Modification records

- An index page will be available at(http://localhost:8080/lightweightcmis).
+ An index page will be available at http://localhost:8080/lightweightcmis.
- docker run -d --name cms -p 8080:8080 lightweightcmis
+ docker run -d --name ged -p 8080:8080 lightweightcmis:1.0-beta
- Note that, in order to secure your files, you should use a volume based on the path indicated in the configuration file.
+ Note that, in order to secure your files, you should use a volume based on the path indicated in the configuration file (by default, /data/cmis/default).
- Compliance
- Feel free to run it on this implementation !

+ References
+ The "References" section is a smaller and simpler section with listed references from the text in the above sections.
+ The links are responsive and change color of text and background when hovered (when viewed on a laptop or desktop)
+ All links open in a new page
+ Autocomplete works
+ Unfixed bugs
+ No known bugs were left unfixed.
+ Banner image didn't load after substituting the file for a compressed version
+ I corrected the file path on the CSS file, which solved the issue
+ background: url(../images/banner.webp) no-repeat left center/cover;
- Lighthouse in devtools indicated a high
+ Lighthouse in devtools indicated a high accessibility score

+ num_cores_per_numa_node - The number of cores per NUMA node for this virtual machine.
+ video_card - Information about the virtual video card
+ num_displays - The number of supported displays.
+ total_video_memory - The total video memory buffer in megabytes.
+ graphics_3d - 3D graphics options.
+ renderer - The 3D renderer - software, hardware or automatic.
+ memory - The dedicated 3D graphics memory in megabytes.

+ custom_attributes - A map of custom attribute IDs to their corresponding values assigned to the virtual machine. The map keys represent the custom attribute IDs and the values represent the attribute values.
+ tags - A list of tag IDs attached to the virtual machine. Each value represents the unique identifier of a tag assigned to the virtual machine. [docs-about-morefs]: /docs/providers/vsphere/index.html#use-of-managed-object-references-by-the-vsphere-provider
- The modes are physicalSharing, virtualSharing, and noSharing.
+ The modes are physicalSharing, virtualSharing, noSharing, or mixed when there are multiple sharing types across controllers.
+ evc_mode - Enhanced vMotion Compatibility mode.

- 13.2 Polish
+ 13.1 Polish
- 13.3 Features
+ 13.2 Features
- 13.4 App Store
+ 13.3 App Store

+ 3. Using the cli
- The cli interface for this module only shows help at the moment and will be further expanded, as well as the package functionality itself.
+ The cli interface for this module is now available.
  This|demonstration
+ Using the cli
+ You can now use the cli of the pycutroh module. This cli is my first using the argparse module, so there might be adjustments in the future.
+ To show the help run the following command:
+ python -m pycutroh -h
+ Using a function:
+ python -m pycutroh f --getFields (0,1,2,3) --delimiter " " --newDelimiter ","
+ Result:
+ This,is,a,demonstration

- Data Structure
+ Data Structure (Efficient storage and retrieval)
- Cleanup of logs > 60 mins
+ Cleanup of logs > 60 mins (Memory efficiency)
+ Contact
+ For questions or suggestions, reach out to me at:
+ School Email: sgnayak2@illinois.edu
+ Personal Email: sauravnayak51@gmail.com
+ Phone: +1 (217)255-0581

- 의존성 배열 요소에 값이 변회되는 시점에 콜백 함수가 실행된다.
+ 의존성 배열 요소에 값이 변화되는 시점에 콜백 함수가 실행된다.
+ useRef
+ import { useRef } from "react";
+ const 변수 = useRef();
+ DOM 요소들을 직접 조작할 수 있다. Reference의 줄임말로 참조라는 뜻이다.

= Exercise aim =
Search the data above for the string "실행된다". Report every line where it is found.

= Result of this exercise =
- 의존성 배열 요소에 값이 변회되는 시점에 콜백 함수가 실행된다.
+ 의존성 배열 요소에 값이 변화되는 시점에 콜백 함수가 실행된다.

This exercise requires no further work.